To be useful, the results of a scientific investigation or technical project must be communicated to others in the form of an oral presentation, technical report, journal article or monograph. Effective communication often requires figures, such as photographs, drawings, or graphs, in addition to words and equations. Graphs are the most widely used form of illustration in all disciplines, so this document will present the basic elements of graphical design for science and technology. Examples of good and bad graphs, and specific guidance for creating scientific graphs with Excel, can be found in other documents at this location.

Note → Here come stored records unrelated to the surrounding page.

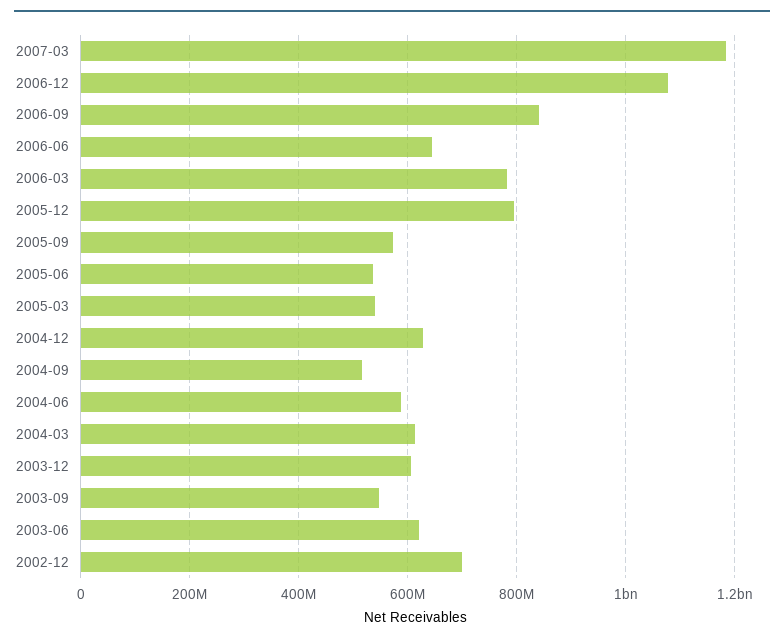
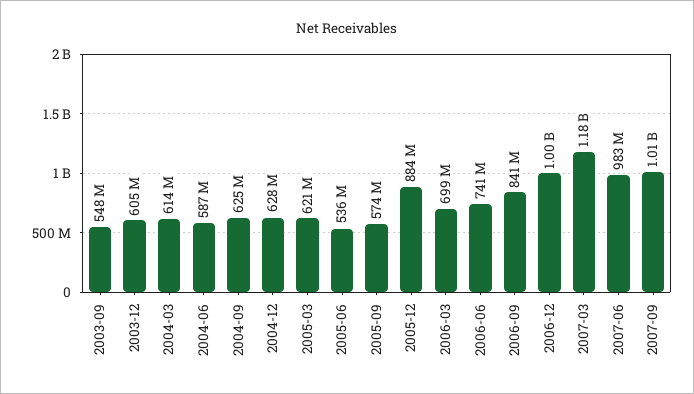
2006-12: 1080000000 -> 1000000000
2006-06: 640000000 -> 741000000
2006-03: 780000000 -> 699000000
2005-12: 800000000 -> 884000000
2005-03: 540000000 -> 621000000
2004-09: 520000000 -> 625000000
2003-06: 620000000 -> none
2002-12: 700000000 -> none
2007-06: none -> 983000000
2007-09: none -> 1010000000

When choosing the type of figure to use, start with the type of data you have collected or intend to collect, and the type of information that you intend to convey. This will help you choose an appropriate tool, perhaps a graph, or perhaps a simple table or a sentence of text. If a graph is appropriate, you then need to make conscious decisions regarding several features in order to maximize its effectiveness. Here is a recommended checklist:
Each of these points is discussed in more detail below. If you are preparing a graph for publication you will also need to follow the publisher’s style guide, which typically specifies the allowed size of figures, fonts, labeling, and other typographic details. Those requirements are, however, only a minor adjustment to the general principles provided here.

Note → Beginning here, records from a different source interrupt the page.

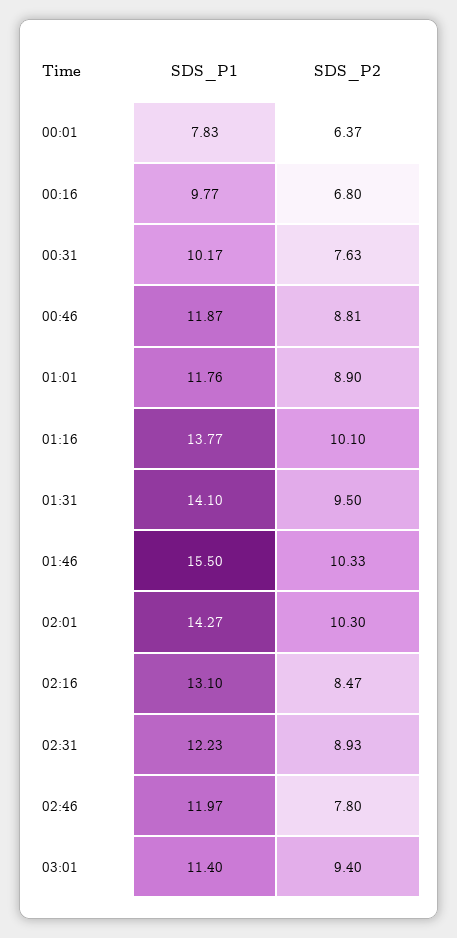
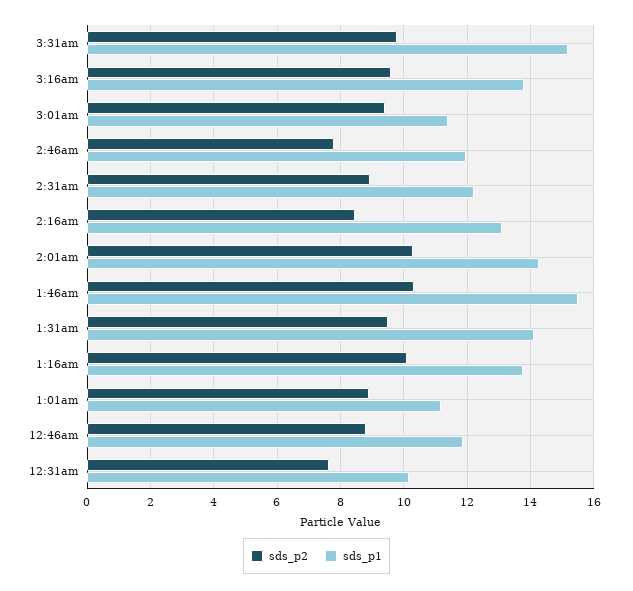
SDS_P1, 00:01: 7.83 -> none
SDS_P2, 00:01: 6.37 -> none
SDS_P1, 00:16: 9.77 -> none
SDS_P2, 00:16: 6.8 -> none
SDS_P1, 01:01: 11.76 -> 11.2
SDS_P2, 3:31am: none -> 9.8
SDS_P1, 3:31am: none -> 15.2
SDS_P2, 3:16am: none -> 9.6
SDS_P1, 3:16am: none -> 13.8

When designing your experiment you had to decide what quantities you would measure and how you would manipulate your experimental system. The quantities you choose to plot, and how you plot them, are an extension of that experimental design, allowing you to analyze and display the relationships inherent in your data.
To be plotted at all, data have to consist of variable quantities. There is no point in plotting something that doesn't vary - a simple statement saves the trouble of preparing a figure. Variables can be classified in two different ways: Independent vs dependent and parametric vs categorical. Different classes are handled differently in a graph.
The independent variable is a quantity or category that is subject to choice or manipulation by the investigator. Examples of independent variables are time, temperature, distance, species, and country. Effective figures almost always use only one independent variable per plot.
A dependent variable is a measured property that varies as the independent variable is changed. A data series or set consists of a group of measurements corresponding to selected values or categories of an independent variable. Effective figures often plot more than one data series on a set of axes.
A parametric variable is one that has a numeric value. It may be continuous, like height and time, or discrete, like a population count. The distinguishing feature is that it has a definite numeric value and can be plotted on a scale.
Categorical variables, like species and country, represent distinct groupings, with no intermediates. It is possible to list categories, but not to assign the category itself a meaningful number that could be plotted.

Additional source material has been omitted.